Cette forme artistique permet notamment de rassembler, autour de références communes, des gens que de nombreuses constructions sociales et médiatiques veulent opposer. Par un constant mélange des statuts — professionnels et amateurs — et des genres — rap, reggae, cumbia, musiques électroniques —, nous proclamerons ce week-end l’unité de la culture, et par là-même l’unité d’un élan populaire, libre, déterminé et multiple.

Si d’aucuns craignent une festivalisation du mouvement, nous comptons au contraire sur l’engagement des occupants et des artistes pour pérenniser ce qui se passe à Nuit Debout.
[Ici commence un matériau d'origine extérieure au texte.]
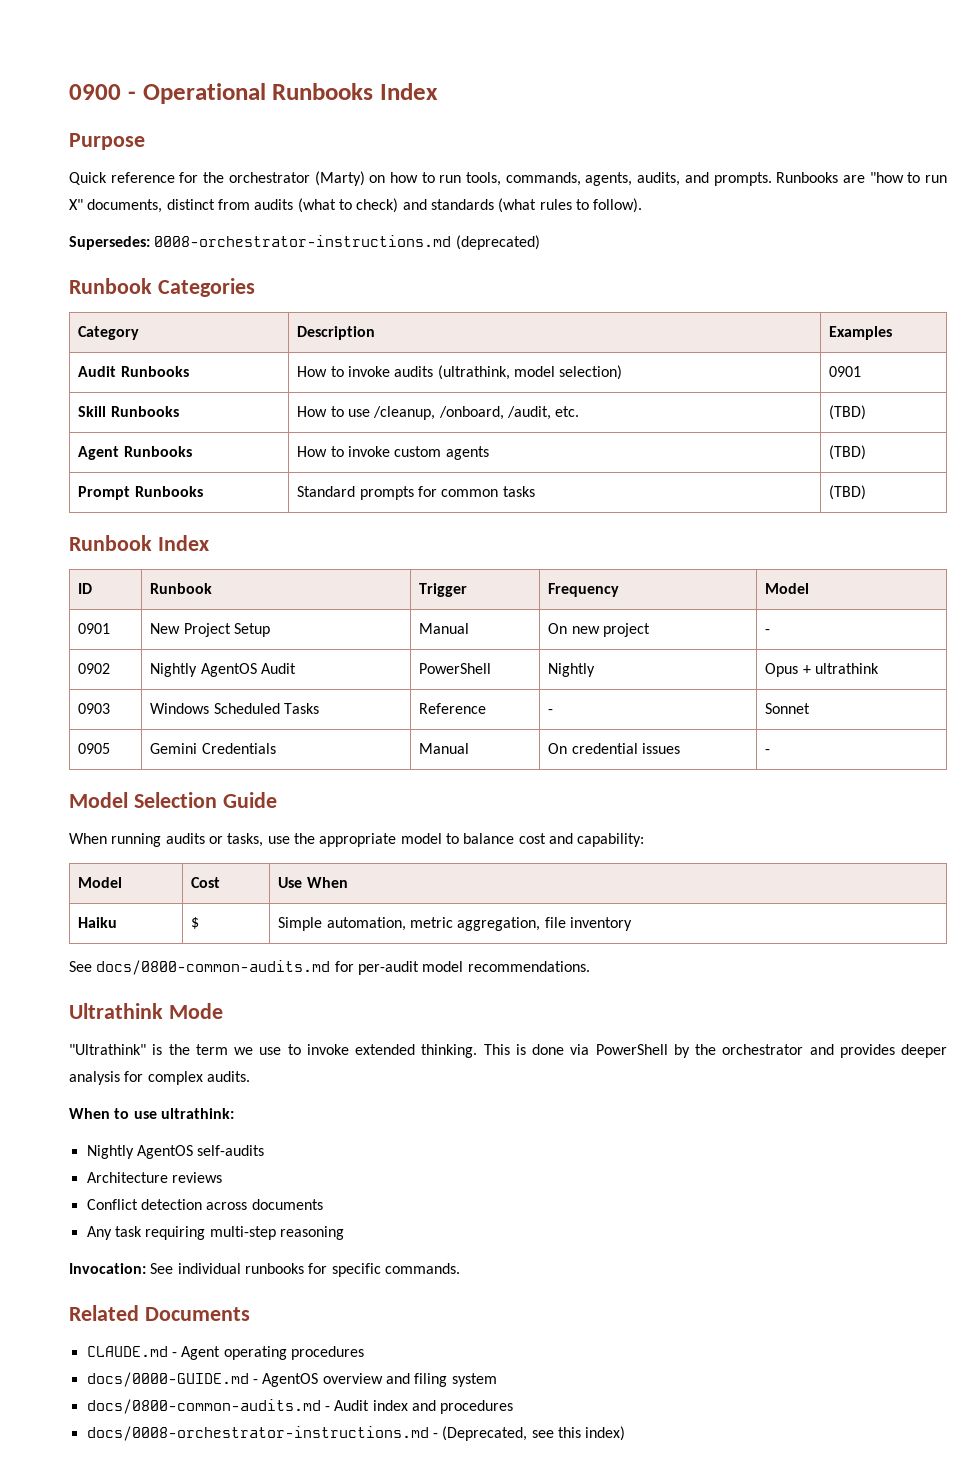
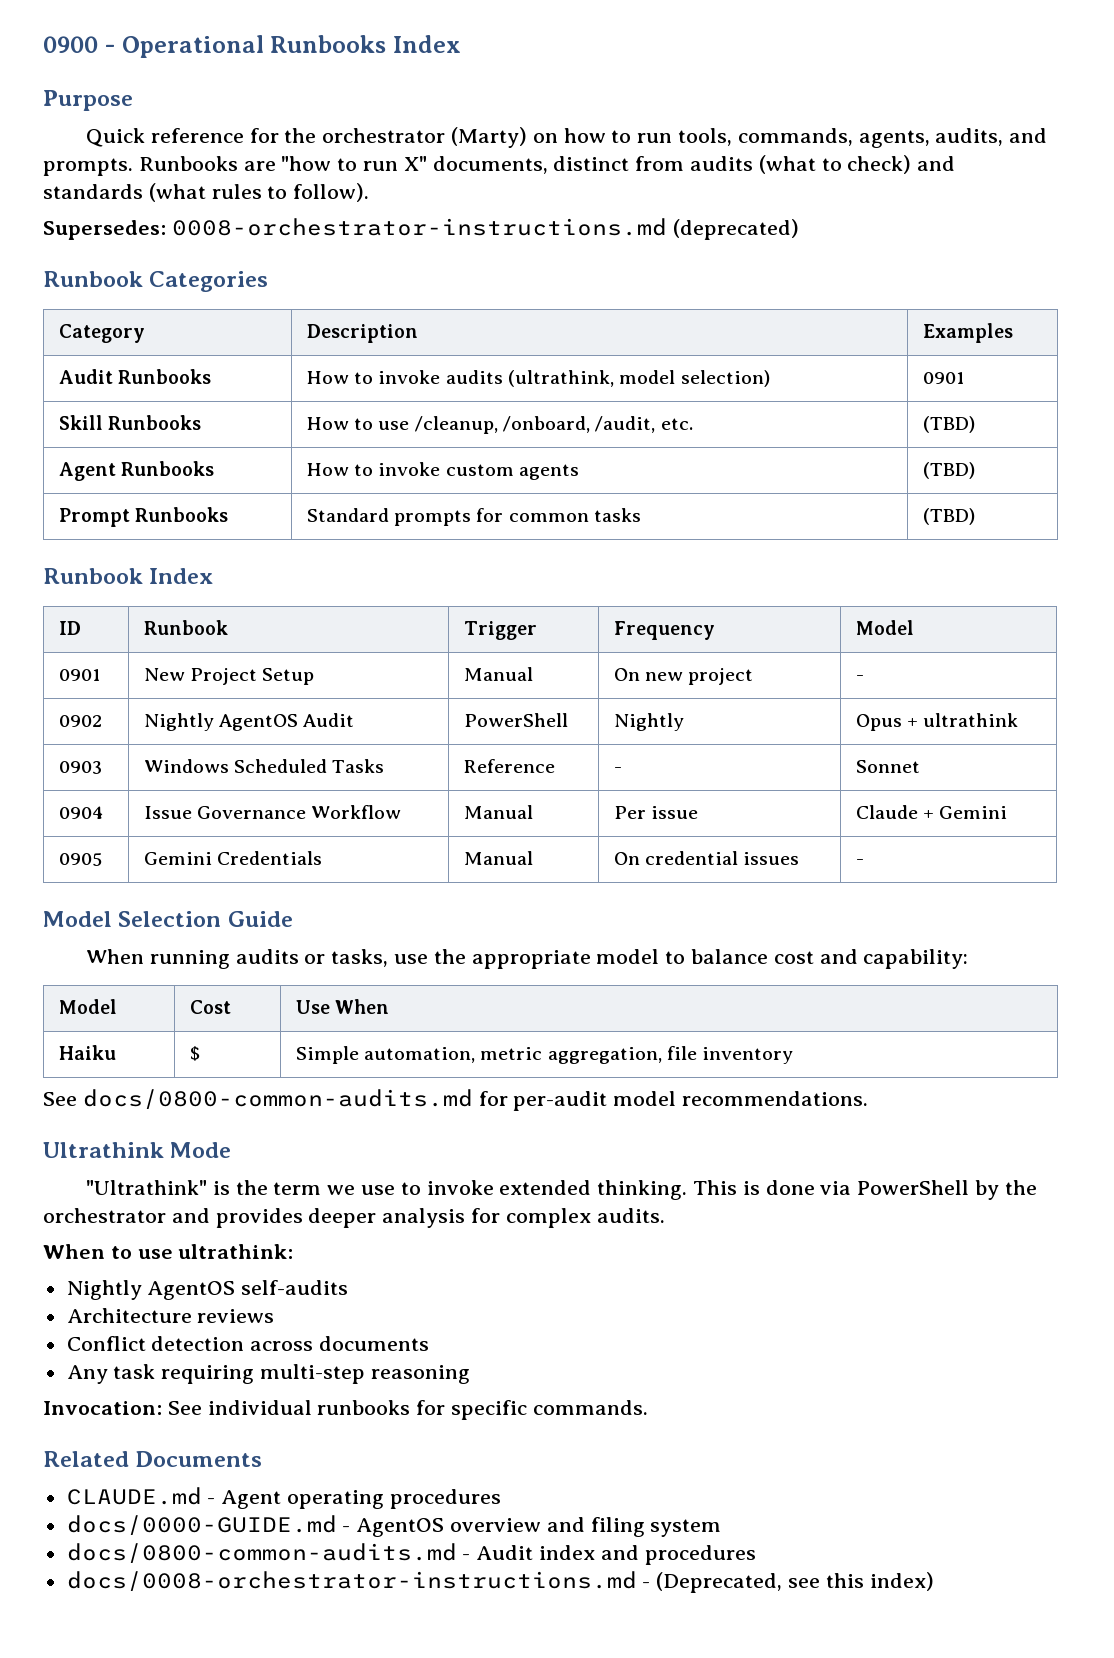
+ 0904 | Issue Governance Workflow | Manual | Per issue | Claude + Gemini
La musique n’est, en outre, qu’une des propositions artistiques visant à renforcer le rassemblement. Le théâtre, le cinéma, le graffiti, l’éducation populaire viennent s’ajouter à une programmation qui s’inscrit radicalement contre le marché culturel. Ici, les arts sont gratuits, participatifs et pour tout public. Ils visent à construire un imaginaire collectif et choisissent la rue comme endroit tout désigné pour participer à l’émergence d’une Commune.